10. Algorithms

Do not multiply entities beyond necessity.

– William Occam

Introduction

Use of Iterators

Iterator Types

Stream Iterators

Predicates

Algorithm Overview

Container Algorithms

Advice

10.1. Introduction

A data structure, such as a list or a vector, is not very useful on its own. To use one, we need operations for basic access such as adding and removing elements (as is provided for list and vector). Furthermore, we rarely just store objects in a container. We sort them, print them, extract subsets, remove elements, search for objects, etc. Consequently, the standard library provides the most common algorithms for containers in addition to providing the most common container types.

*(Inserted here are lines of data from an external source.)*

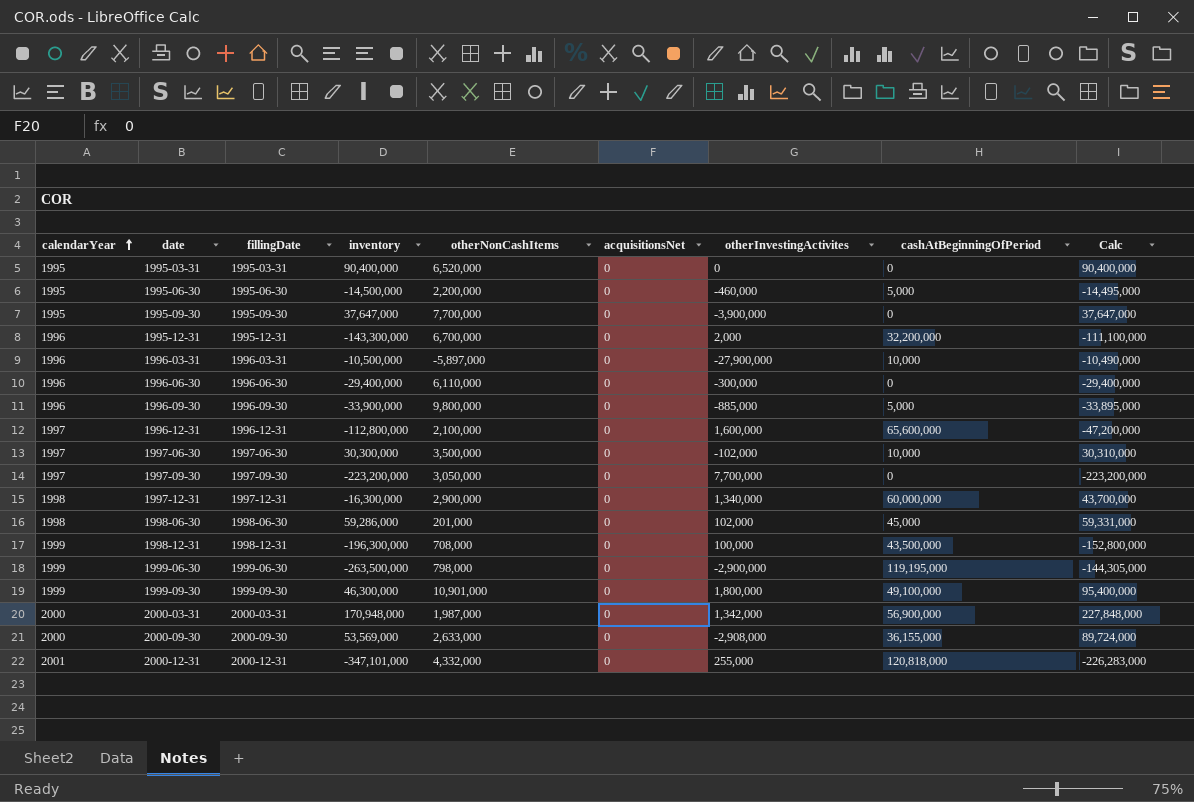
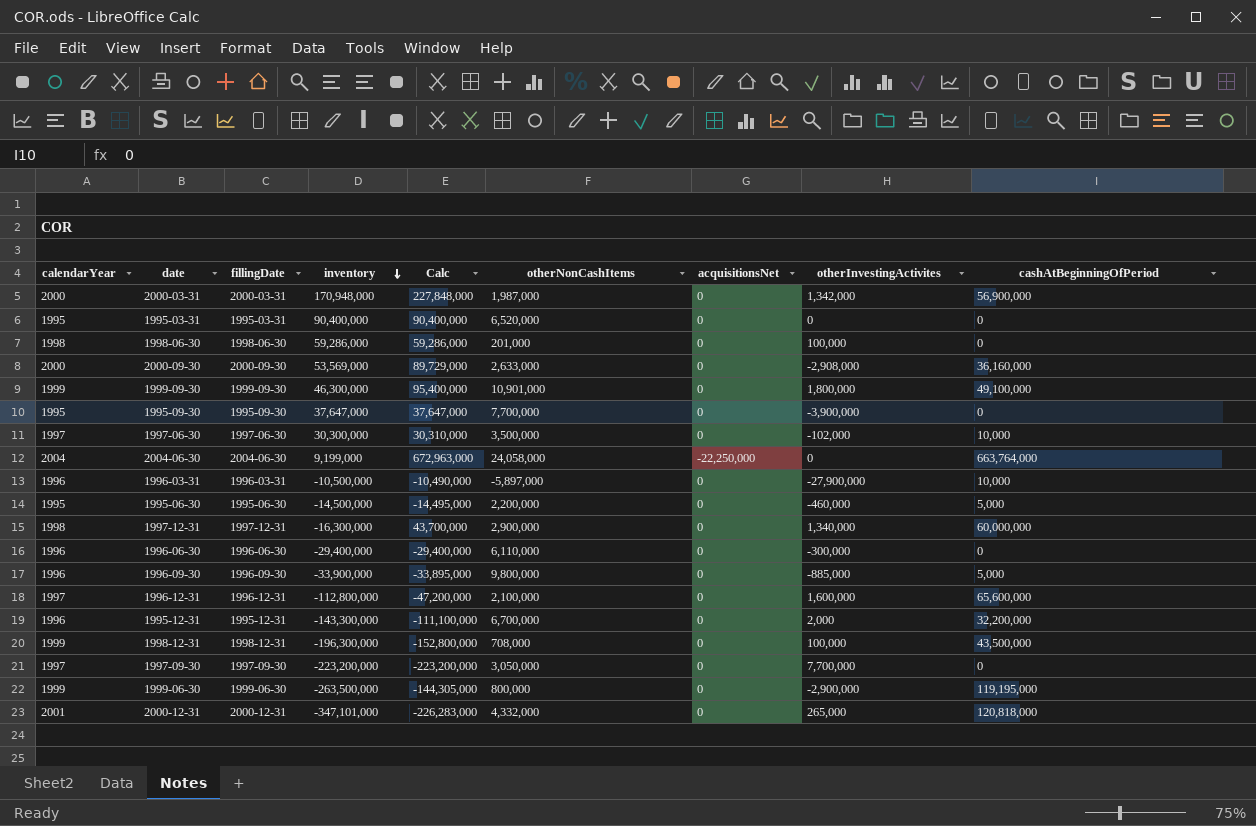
row order: calendarYear ascending -> inventory descending
column Calc | position: 9 -> 5
1998-06-30 | Calc: 59,331,000 -> 59,286,000
1998-06-30 | otherInvestingActivites: 102,000 -> 100,000
1998-06-30 | cashAtBeginningOfPeriod: 45,000 -> 0
2000-09-30 | Calc: 89,724,000 -> 89,729,000
2000-09-30 | cashAtBeginningOfPeriod: 36,155,000 -> 36,160,000
row 2004-06-30: none -> 2004 | 2004-06-30 | 9,199,000 | 672,963,000 | 24,058,000 | -22,250,000 | 0 | 663,764,000
1999-06-30 | otherNonCashItems: 798,000 -> 800,000
2000-12-31 | otherInvestingActivites: 255,000 -> 265,000

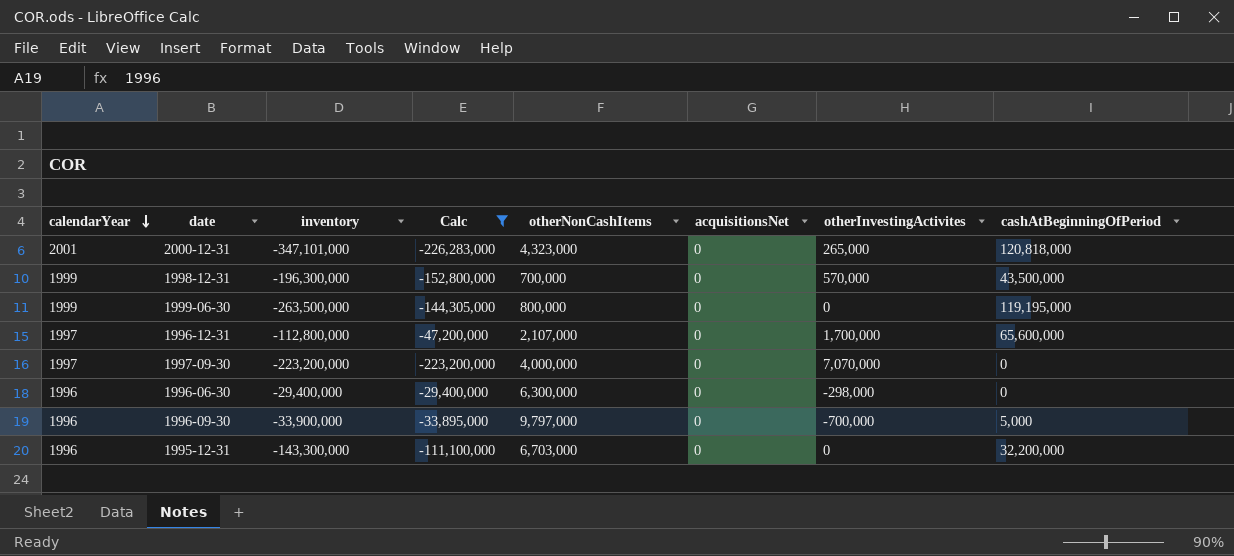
filter: none -> Calc <= -29,400,000
row order: inventory descending -> calendarYear descending
column fillingDate | position: 3 -> none
2000-12-31 | otherNonCashItems: 4,332,000 -> 4,323,000
1998-12-31 | otherNonCashItems: 708,000 -> 700,000
1998-12-31 | otherInvestingActivites: 100,000 -> 570,000
1999-06-30 | otherInvestingActivites: -2,900,000 -> 0
1996-12-31 | otherNonCashItems: 2,100,000 -> 2,107,000
1996-12-31 | otherInvestingActivites: 1,600,000 -> 1,700,000
1997-09-30 | otherNonCashItems: 3,050,000 -> 4,000,000
1997-09-30 | otherInvestingActivites: 7,700,000 -> 7,070,000
1996-06-30 | otherNonCashItems: 6,110,000 -> 6,300,000
1996-06-30 | otherInvestingActivites: -300,000 -> -298,000
1996-09-30 | otherNonCashItems: 9,800,000 -> 9,797,000
1996-09-30 | otherInvestingActivites: -885,000 -> -700,000
1995-12-31 | otherNonCashItems: 6,700,000 -> 6,703,000
1995-12-31 | otherInvestingActivites: 2,000 -> 0

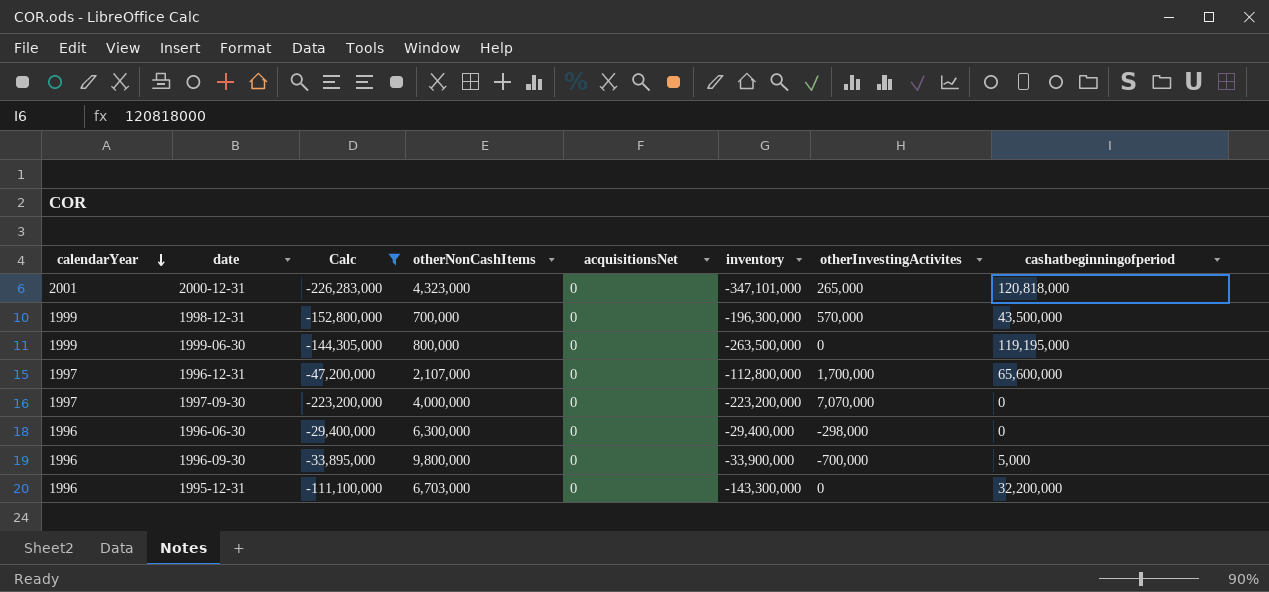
column inventory | position: 3 -> 6
column name: cashAtBeginningOfPeriod -> cashatbeginningofperiod
1996-09-30 | otherNonCashItems: 9,797,000 -> 9,800,000

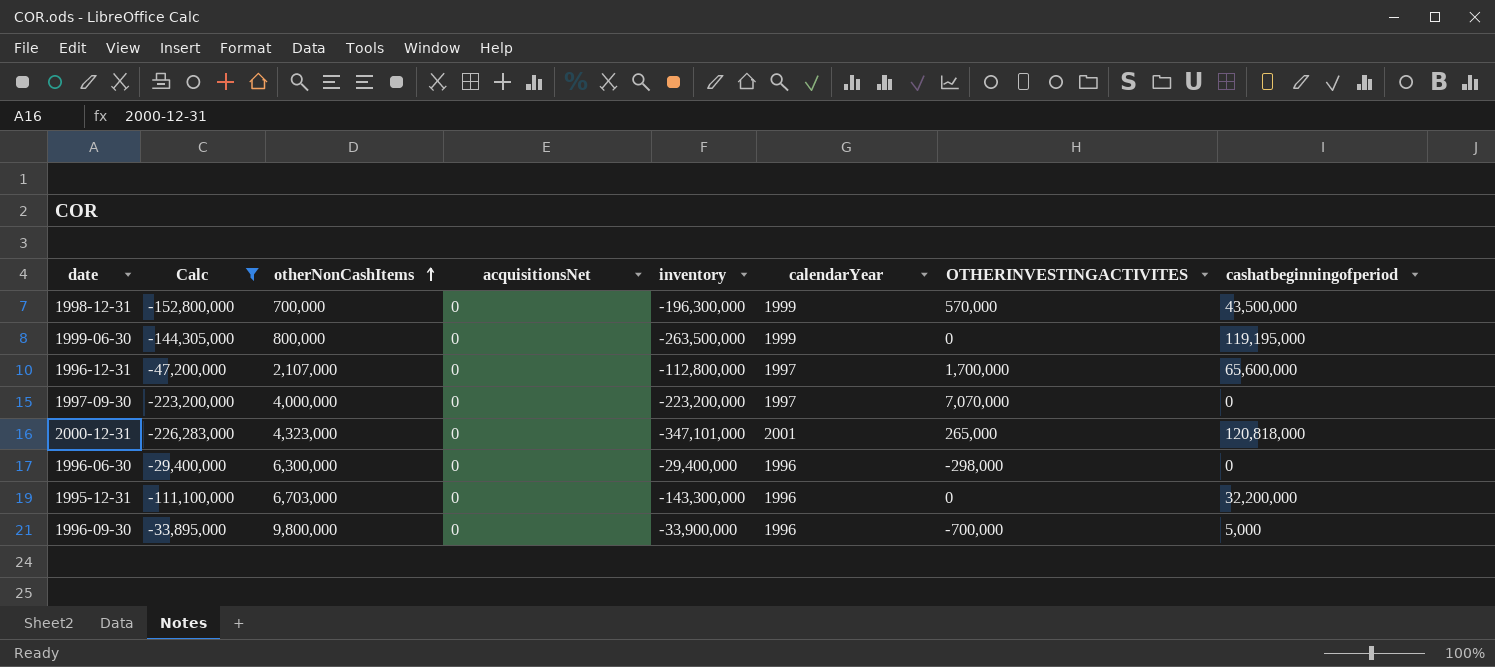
row order: calendarYear descending -> otherNonCashItems ascending
column calendarYear | position: 1 -> 6
column name: otherInvestingActivites -> OTHERINVESTINGACTIVITES

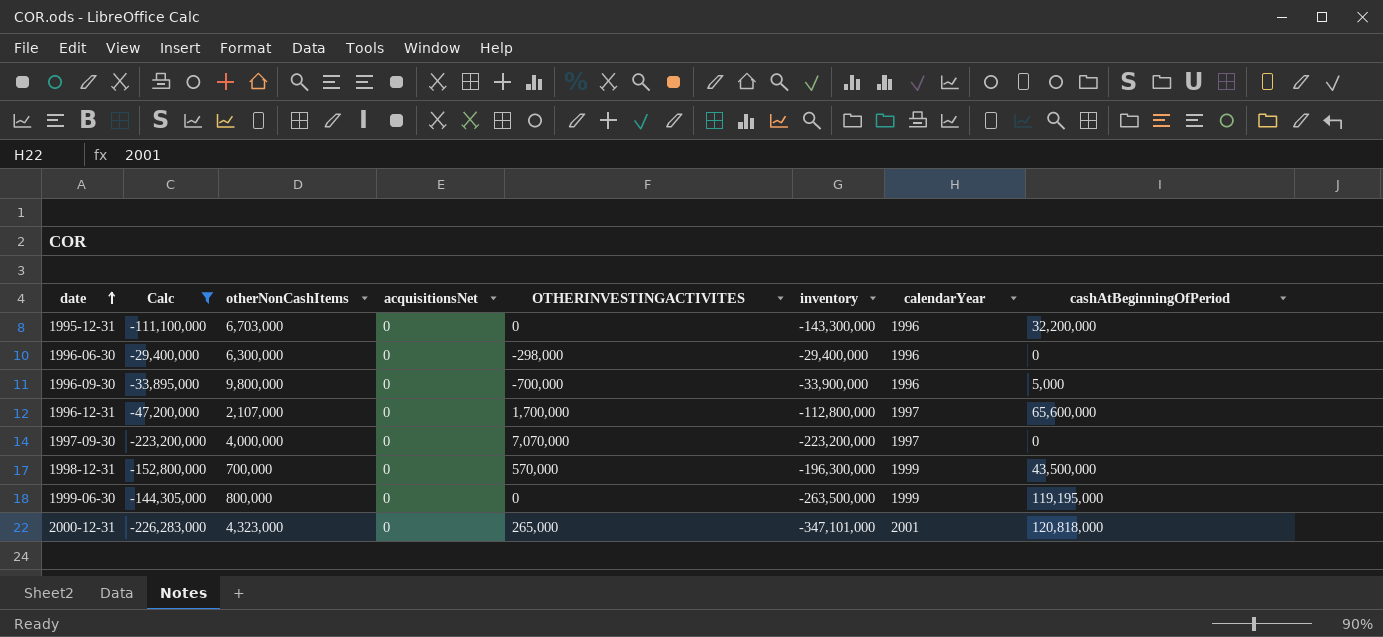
row order: otherNonCashItems ascending -> date ascending
column OTHERINVESTINGACTIVITES | position: 7 -> 5
column name: cashatbeginningofperiod -> cashAtBeginningOfPeriod

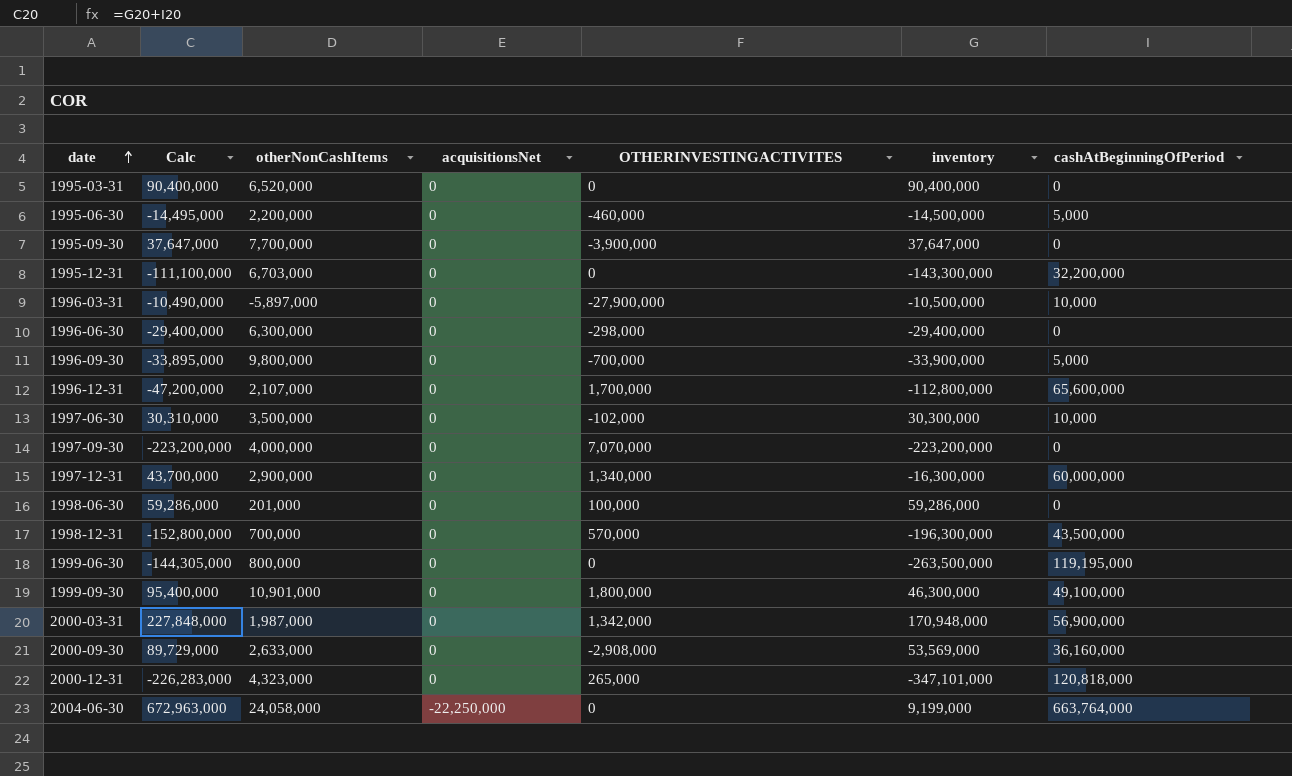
filter: Calc <= -29,400,000 -> none
column calendarYear | position: 7 -> none

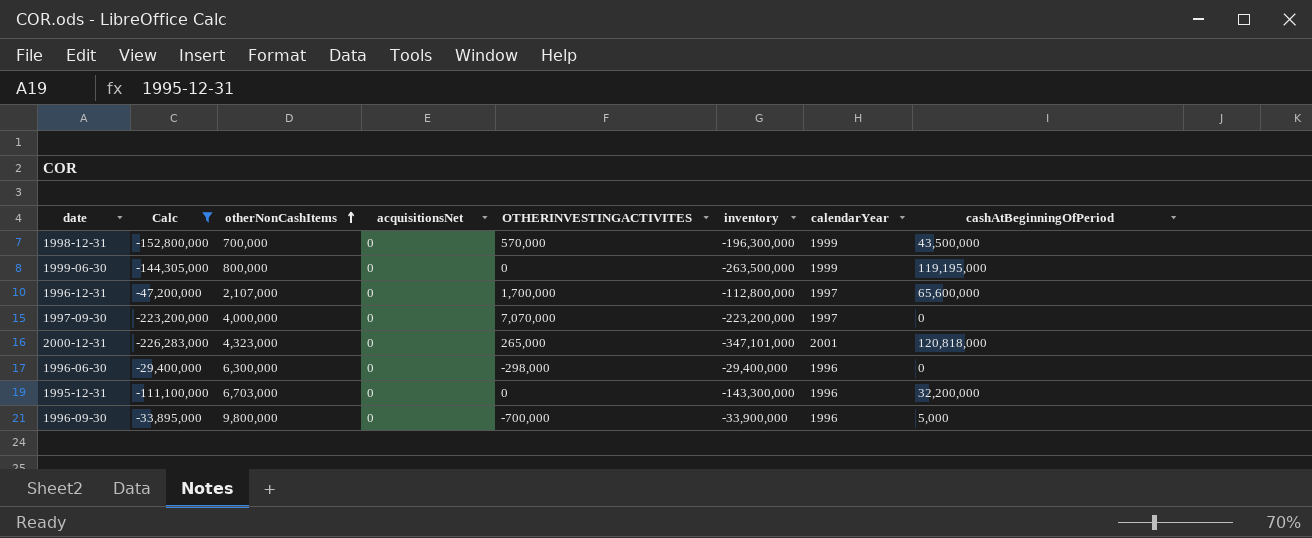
filter: none -> Calc <= -29,400,000
row order: date ascending -> otherNonCashItems ascending
column calendarYear | position: none -> 7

For example, the we can simply and efficiently sort a vector of Entrys and place a copy of each unique vector element on a list:

void f(vector<Entry>& vec, list<Entry>& lst)
{
     sort(vec.begin(),vec.end());                      // use < for order
     unique_copy(vec.begin(),vec.end(),lst.begin());   // don't copy adjacent equal elements
}

For this to work, less than (<) must be defined for Entrys. For example:

bool operator<(const Entry& x, const Entry& y)     // less than
{
     return x.name<y.name;        // order Entrys by their names
}

A standard algorithm is expressed in terms of (half-open) sequences of elements. A sequence is represented by a pair of iterators specifying the first element and the one-beyond-the-last element:

Image

In the example, sort() sorts the sequence defined by the pair of iterators vec.begin() and vec.end() – which just happens to be all the elements of a vector. For writing (output), you need only to specify the first element to be written. If more than one element is written, the elements following that initial element will be overwritten. Thus, to avoid errors, lst must have at least as many elements as there are unique values in vec.

If we wanted to place the unique elements in a new container, we could have written:

list<Entry> f(vector<Entry>& vec)
{
     list<Entry> res;
     sort(vec.begin(),vec.end());
     unique_copy(vec.begin(),vec.end(),back_inserter(res));    // append to res
     return res;
}

The call back_inserter(res) constructs an iterator for res that adds elements at the end of a container, extending the container to make room for them. This saves us from first having to allocate a fixed amount of space and then filling it. Thus, the standard containers plus back_inserter()s eliminate the need to use error-prone, explicit C-style memory management using realloc(). The standard-library list has a move constructor (§4.6.2) that makes returning res by value efficient (even for lists of thousands of elements).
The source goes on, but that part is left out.